Sejak KPK berdiri, penindakan pelaku-pelaku korupsi menjadi salah satu topik yang paling sering menghiasi media massa dan mendapat perhatian luas di negeri ini. Para figur publik juga semakin sering berbicara tentang pentingnya memberantas korupsi dan sering mengutip "korupsi adalah kejahatan luar biasa dan musuh bersama". Bersamaan dengan itu, berbagai lembaga mempromosikan nilai-nilai kejujuran sebagai langkah dasar mencegah korupsi, bahkan lembaga-lembaga pendidikan sekarang memasukkan pendidikan anti korupsi ke dalam kurikulum. Semangat seperti ini pelan-pelan memanamkan kesadaran ke dalam benak masyarakat bahwa korupsi adalah kejahatan luar biasa yang mesti diberantas hingga ke akar-akarnya. Maka pernyataan Marwata sebagai salah satu pimpinan  lembaga yang semestinya selalu terdepan dalam pemberatasan korupsi, dapat merusak semangat dan iklim anti korupsi yang sudah mulai terbentuk di negeri ini.
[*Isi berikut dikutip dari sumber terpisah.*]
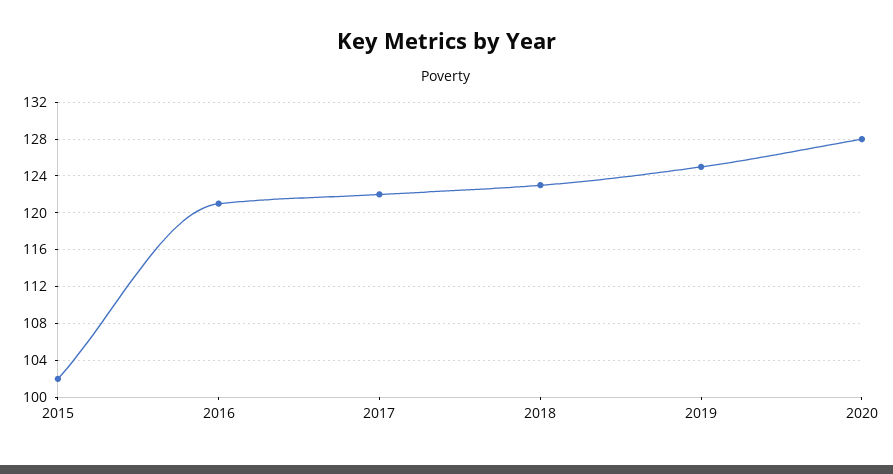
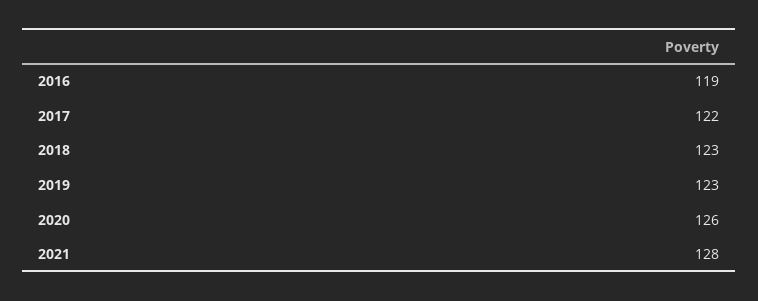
2015: 102 -> none
2016: 121 -> 119
2019: 125 -> 123
2020: 128 -> 126
2021: none -> 128

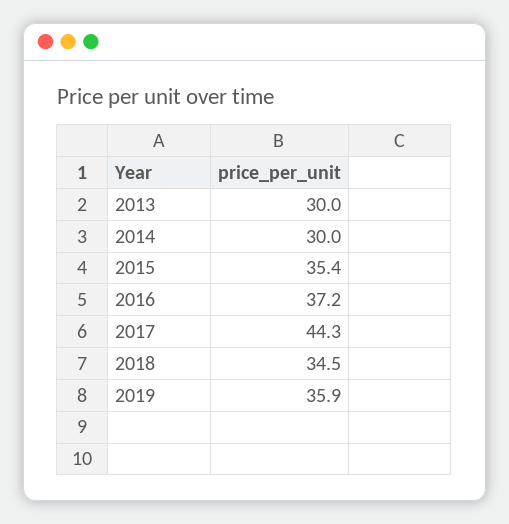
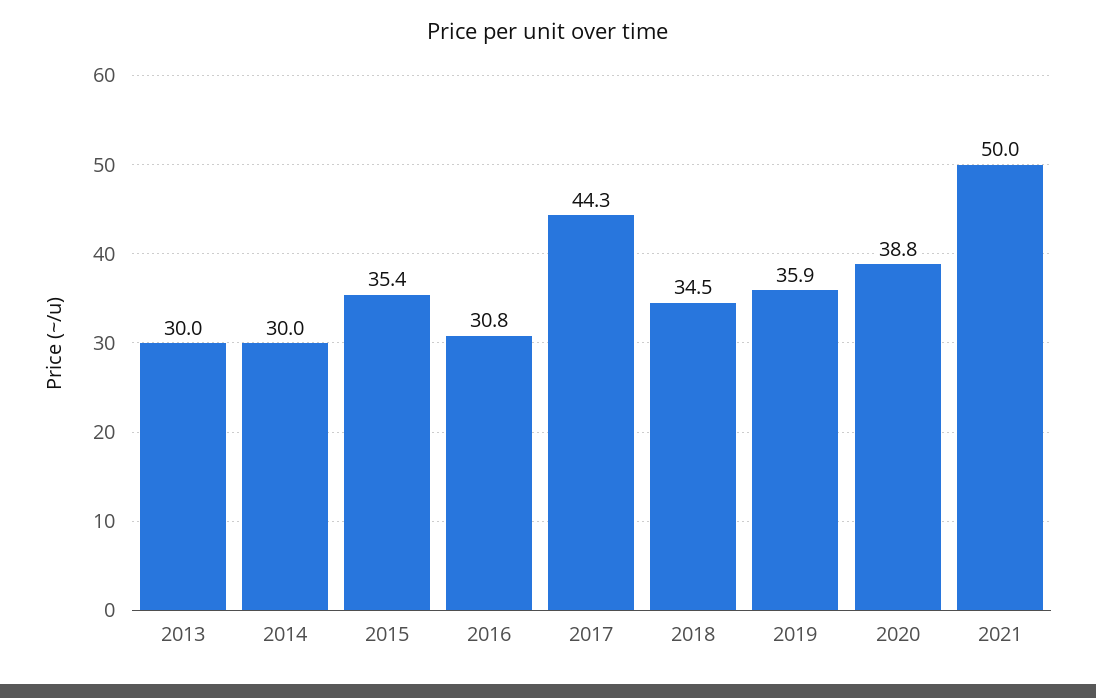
2016: 37.2 -> 30.8
2020: none -> 38.8
2021: none -> 50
Keadilan Bersifat Imaterial
Selain korupsi, tindak pidana yang digolongkan sebagai kejahatan luar biasa di Indonesia adalah terorisme, kejahatan seksual terhadap anak, penyalahgunaan narkoba dan psikotropika. Keempat kejahatan ini dapat menyebabkan kerusakan mendalam dan berdampak luas bagi masyarakat. Kasus terorisme di sebuah daerah, dapat menimbulkan ketakutan bagi masyarakat di daerah lain bahkan di seluruh Indonesia ini. Dengan demikian, bukan hanya rasa keadilan korban langsung yang tercederai tetapi juga rasa keadilan masyarakat lebih luas telah direnggut oleh pelaku. Semua masyarakat berhak hidup bebas dari rasa takut.
Sejajar dengan itu, korupsi kecil yang dilakukan oleh seorang seorang kepala  desa dapat membuat kepala desa lain kehilangan kepercayaan dari masyarakatnya. Jadi, bukan hanya rasa keadilan masyarakat yang dipimpin kepala desa pelaku korupsi tersebut yang tercederai, tetapi juga rasa keadilan masyarakat di desa lain. Maka mengatakan "korupsi dengan nilai ekonomi kecil tidak perlu diproses hukum", sejajar dengan pernyataan "aksi terorisme tidak perlu ditindak aparat hukum kalau tidak ada korban jiwa".
Sekarang tampak jelas bahwa keadilan  tidak bisa diukur dan dikuantifikasi karena bersifat immaterial. Karena itu hilangnya rasa keadilan masyarakat akibat tidak pidana korupsi tidak mungkin dipulihkan dengan menggunakan pertimbangan-pertimbangan ekonomi.
Penegakan Hukum demi Efek Jera
Selain bertentangan dengan prinsip pemulihan keadilan, menggunakan perhitungan ekonomi dalam pemberantasan korupsi dapat mengurangi efek jera bagi pelaku atau calon pelaku lain. Salah satu strategi untuk memerangi kejahatan luar biasa adalah memberikan efek jera secara maksimal.